Led by radiation oncologist Michael McKay from the North Coast Cancer Institute and the University of Sydney in Australia, researchers have reported how the patient's dreams switched from black and white to colour for several weeks, before reverting back to normal once the treatment had stopped.

"During the first week of radiotherapy, he developed 'rapid', vivid-coloured dreams, which persisted throughout the course of his radiotherapy," the researchers report.

"A few days after radiotherapy, the dreams reverted to black and white and became less intense over subsequent months before ceasing."

If the idea of dreaming exclusively in black and white seems weird to you - congratulations, there's a good chance you're young.

A 2008 study by Eva Murzyn, a psychologist from the University of Dundee in Scotland, found that while subjects 25 years or younger were more likely to dream in colour, and almost never dreamed in black and white, those over 55 were five times more likely than the 25-and-under group to dream in black and white.

Overall, she reported, just 12 percent of people were found to dream entirely in black and white. But this hasn't always been the case.

Back in the 20th century, researchers found that the "vast majority" of people surveyed actually dreamt in black and white instead of in colour.

A 1942 study reported that only 29 percent of the university students they surveyed had the occasional coloured dream, and by 1956, researchers were claiming that as little as 15 percent of dreams contained colour.

But by the 1960s, everything changed - coloured dreams suddenly came to the fore.

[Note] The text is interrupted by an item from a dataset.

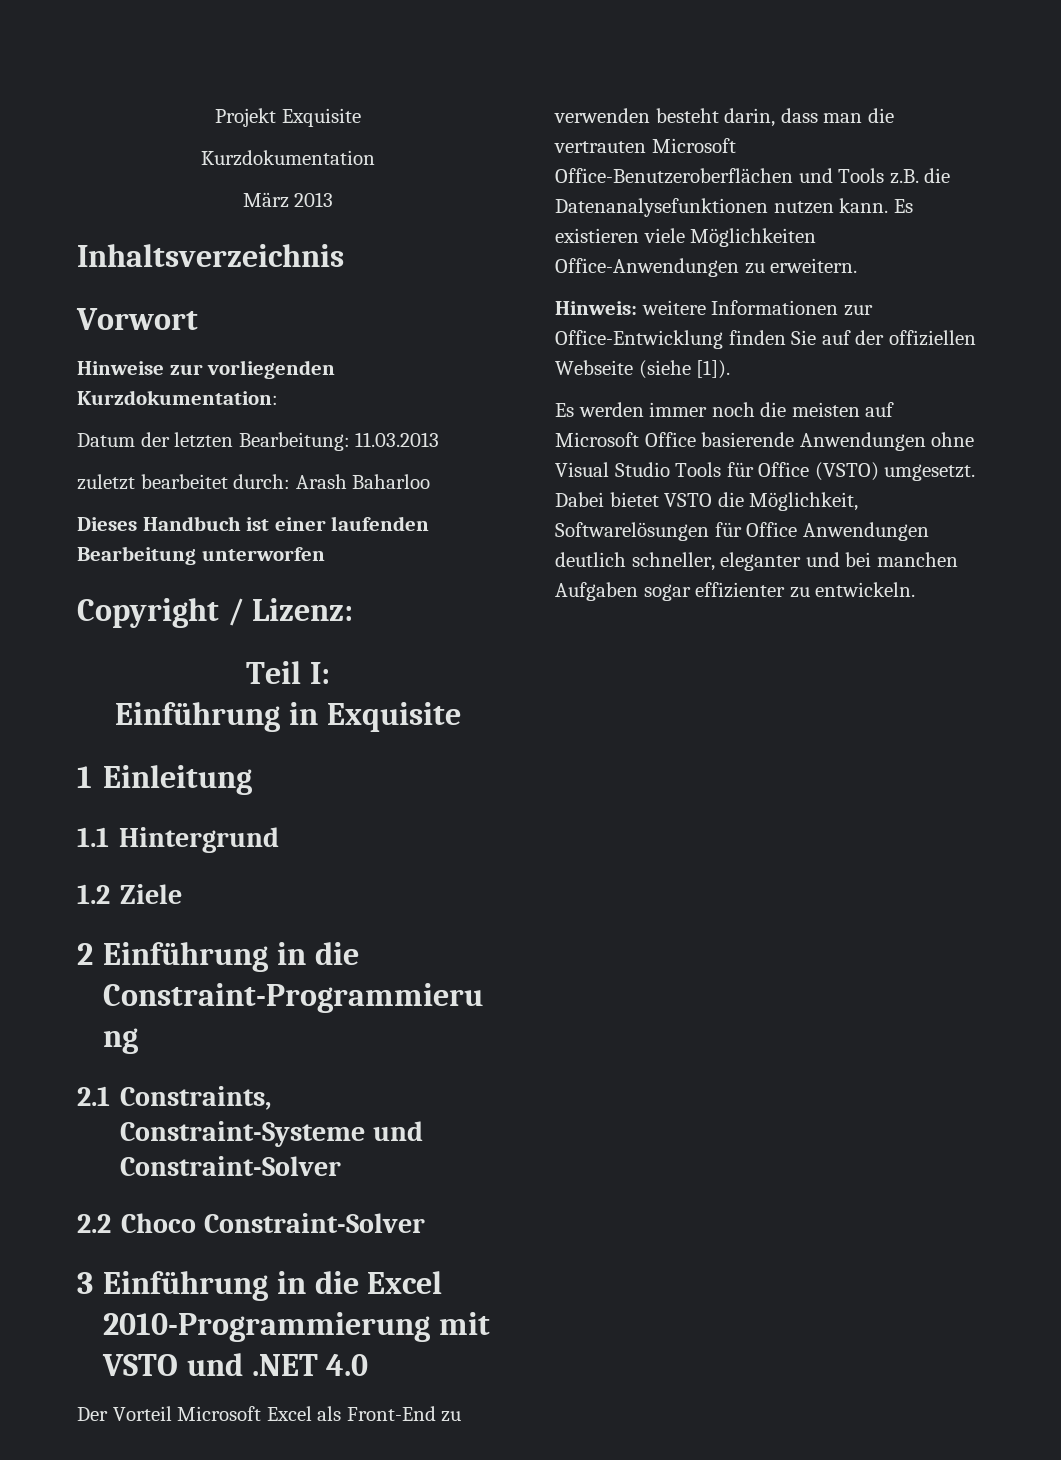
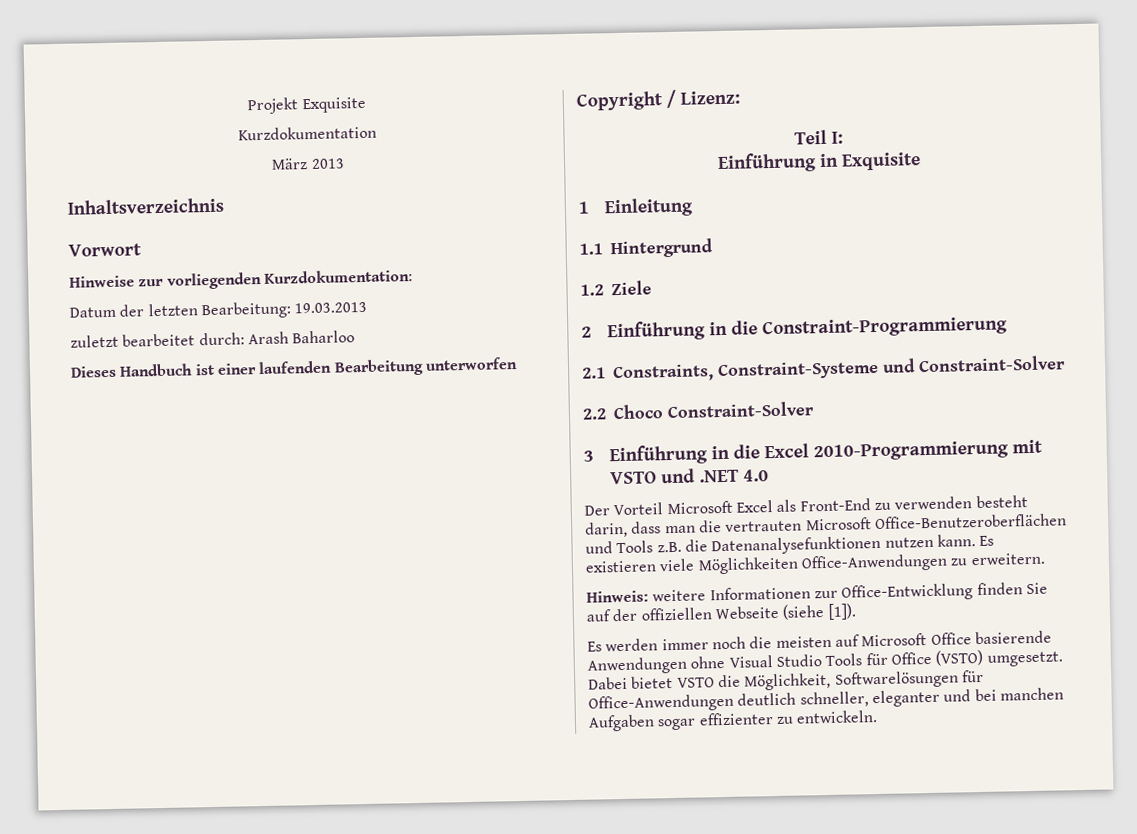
- Datum der letzten Bearbeitung: 11.03.2013
+ Datum der letzten Bearbeitung: 19.03.2013
- Dabei bietet VSTO die Möglichkeit, Softwarelösungen für Office Anwendungen deutlich schneller, eleganter und bei manchen Aufgaben sogar effizienter zu entwickeln.
+ Dabei bietet VSTO die Möglichkeit, Softwarelösungen für Office-Anwendungen deutlich schneller, eleganter und bei manchen Aufgaben sogar effizienter zu entwickeln.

One 1962 study wrote that ''with careful interrogation close to the time of dreaming, colour was found to be present in 82.7 percent of the dreams", and six years later, another report found that coloured dreams were experienced by 69 percent of patients who were woken up from an REM sleep.

So what changed?
While it's all just speculation at this point, researchers are quick to point out the fact that by the early 20th century, black and white films were prevalent enough to possibly have an effect on how people were dreaming.

"It was very likely that the average college student (the typical participant in these studies) had regular contact with black and white media," Murzyn reports.

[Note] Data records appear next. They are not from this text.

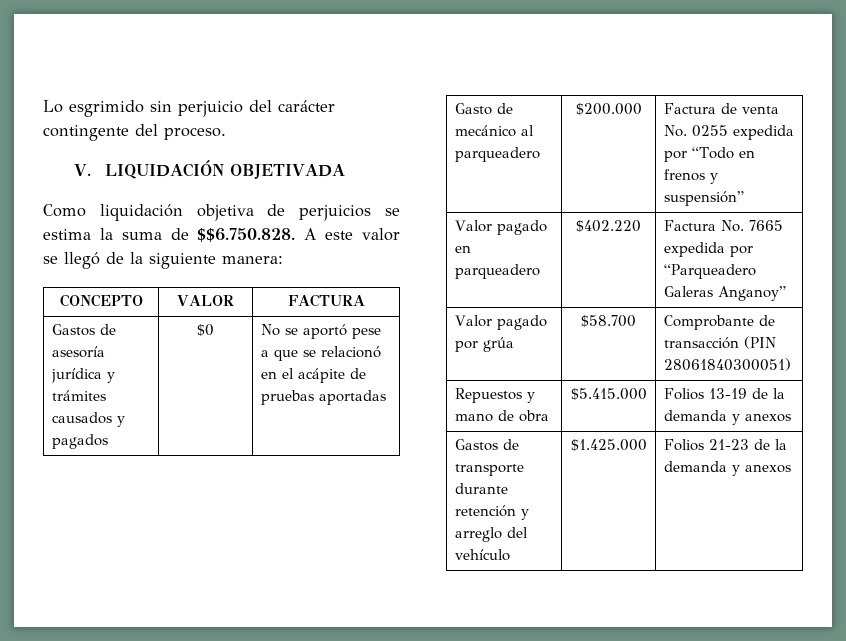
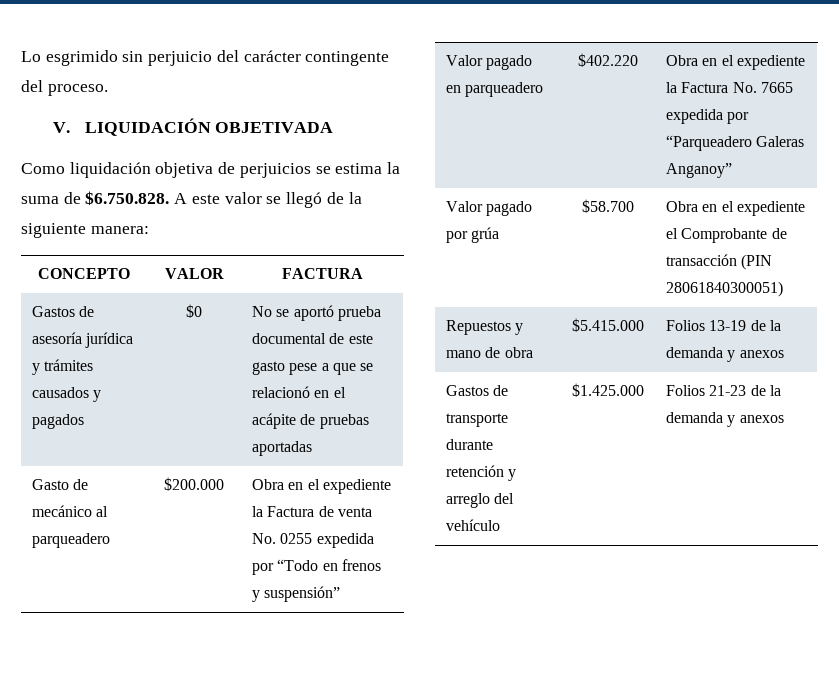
- Como liquidación objetiva de perjuicios se estima la suma de $$6.750.828. A este valor se llegó de la siguiente manera:
+ Como liquidación objetiva de perjuicios se estima la suma de $6.750.828. A este valor se llegó de la siguiente manera:
- Gastos de asesoría jurídica y trámites causados y pagados | $0 | No se aportó pese a que se relacionó en el acápite de pruebas aportadas
+ Gastos de asesoría jurídica y trámites causados y pagados | $0 | No se aportó prueba documental de este gasto pese a que se relacionó en el acápite de pruebas aportadas
- Gasto de mecánico al parqueadero | $200.000 | Factura de venta No. 0255 expedida por “Todo en frenos y suspensión”
+ Gasto de mecánico al parqueadero | $200.000 | Obra en el expediente la Factura de venta No. 0255 expedida por “Todo en frenos y suspensión”
- Valor pagado en parqueadero | $402.220 | Factura No. 7665 expedida por “Parqueadero Galeras Anganoy”
+ Valor pagado en parqueadero | $402.220 | Obra en el expediente la Factura No. 7665 expedida por “Parqueadero Galeras Anganoy”
- Valor pagado por grúa | $58.700 | Comprobante de transacción (PIN 28061840300051)
+ Valor pagado por grúa | $58.700 | Obra en el expediente el Comprobante de transacción (PIN 28061840300051)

According to the hypothesis, with the rise of coloured films and televisions came the rise of coloured dreams - by the late 1960s, nearly all movies in the US were produced in colour.

"The first colour TV shows were broadcast in 1950 (to be viewed in public places) and the first consumer colour TV sets appeared in 1954, and by 1972 the majority of US households had a colour TV," Murzyn points out.

This could well explain why our 59-year-old Australian cancer patient reports only ever dreaming in black and white - by the time Australian televisions had been converted to full colour in 1975, he was already in his 20s.

But it doesn't explain why radiotherapy to the brain would suddenly change everything.

His doctors report that during his month-long treatment, his technicolour dreams featured everything from three-dimensional algebra equations, a timeline of cars he's owned, and various species of fish he'd caught.

"The neurological events were dreams rather than hallucinations, since they immediately stopped when the patient woke up," the researchers explain.

Unfortunately for all of us, it hadn't occurred to the team to record the man's electrical brain activity on electroencephalography (EEG) tests, which would have given them a better idea of where the radiation was affecting his brain.

But the idea of radiation pulses being behind the sudden colour change isn't without merit - as Alice Klein reports for New Scientist, people exposed to radiation during the Chernobyl disaster showed unusual brain activity EEG tests, and over a third reported abnormal dreams.

"[I] the radiation was affecting [EEG-detected] activity, then that could quite readily change the dream experience," Simon Cropper from the University of Melbourne, Australia, who wasn't involved in the study, told Klein.

The researchers say their best bet is that the tissue irritation and swelling caused by the radiation contributed to the man's symptoms - days after the treatment had ended, the colour was gone again.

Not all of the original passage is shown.